# 3yo TWH



## lilruffian (Jun 28, 2010)

I think with some growth & muscle he will develope into a nice looking horse.
He has a nice shoulder angle and his neck is set decently for his breed.
Front legs look good
back is a good length too
short distance from his point of croup to his croup and not much slope to his hindquarters either
Really hard to judge his back legs in those photos, but he gives the impression of being a tad posty


----------



## toto (Mar 3, 2013)

Hard for me to judge the hind legs, or forelegs, since he is standin awkwardly.. walkers seem to do that a lot. 

Other than him being under muscled, and under weight-- he looks almost identical to our twh mare.. and i deem her as next to perfect.  his feet are pretty nice even. 

Reckon you got his papers?
_Posted via Mobile Device_


----------



## shepster (Mar 11, 2013)

Ha, no, papers were lost as the always are. I know his sire was North Star by Design, but nothing else. I'm gonna try and get some better pictures tomorrow with my husbands help. He kept shifting his weight around and I know that throws it all off.

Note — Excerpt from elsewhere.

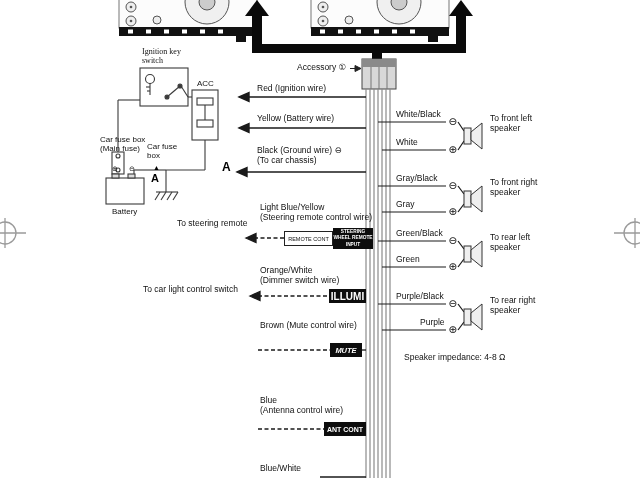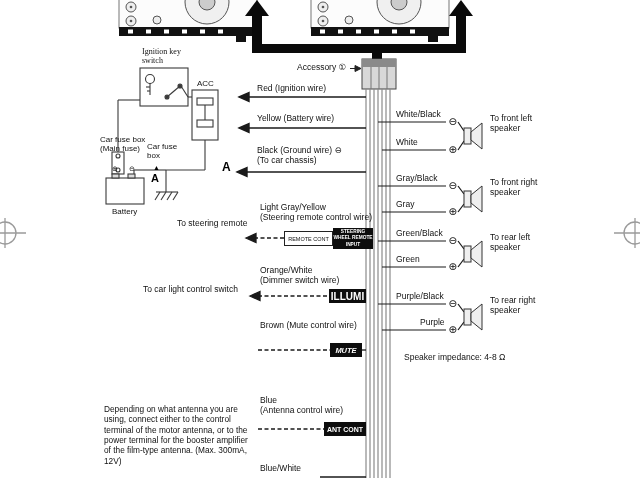"Light Gray/Yellow" div.lbl { text: Gray/Yellow -> Blue/Yellow }
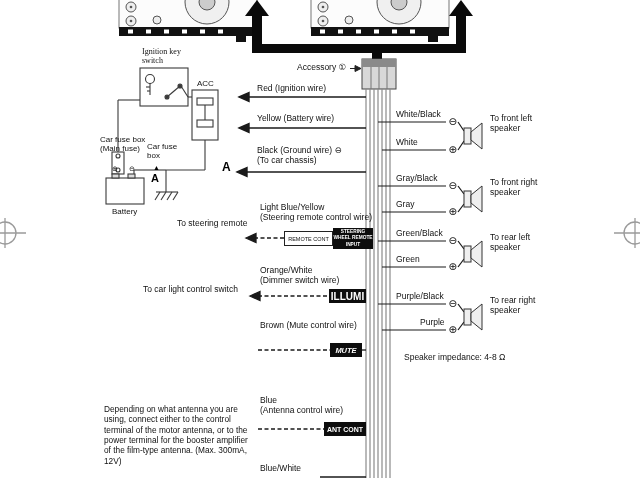"Depending on what antenna you" div.note { html: <div>Depending on what antenna you are using, connect either to the control terminal of the motor antenna, or to the power terminal for the booster amplifier of the film-type antenna. (Max. 300mA, 12V)</div> -> none }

Thank you for the comments y'all, maybe you'll be able to be a bit more specific when I get some better pictures.


----------



## FeatheredFeet (Jan 27, 2010)

He's a bit slight for three, but I'm sure that will improve. I love his sire!

Lizzie


----------



## Saddlebag (Jan 17, 2011)

In the pics he's quite toed out in the hinds. Good farriery may help him as he's still growing. Unless he's like most other horses "Oh you're taking pics, just wait til I screw my feet around".


----------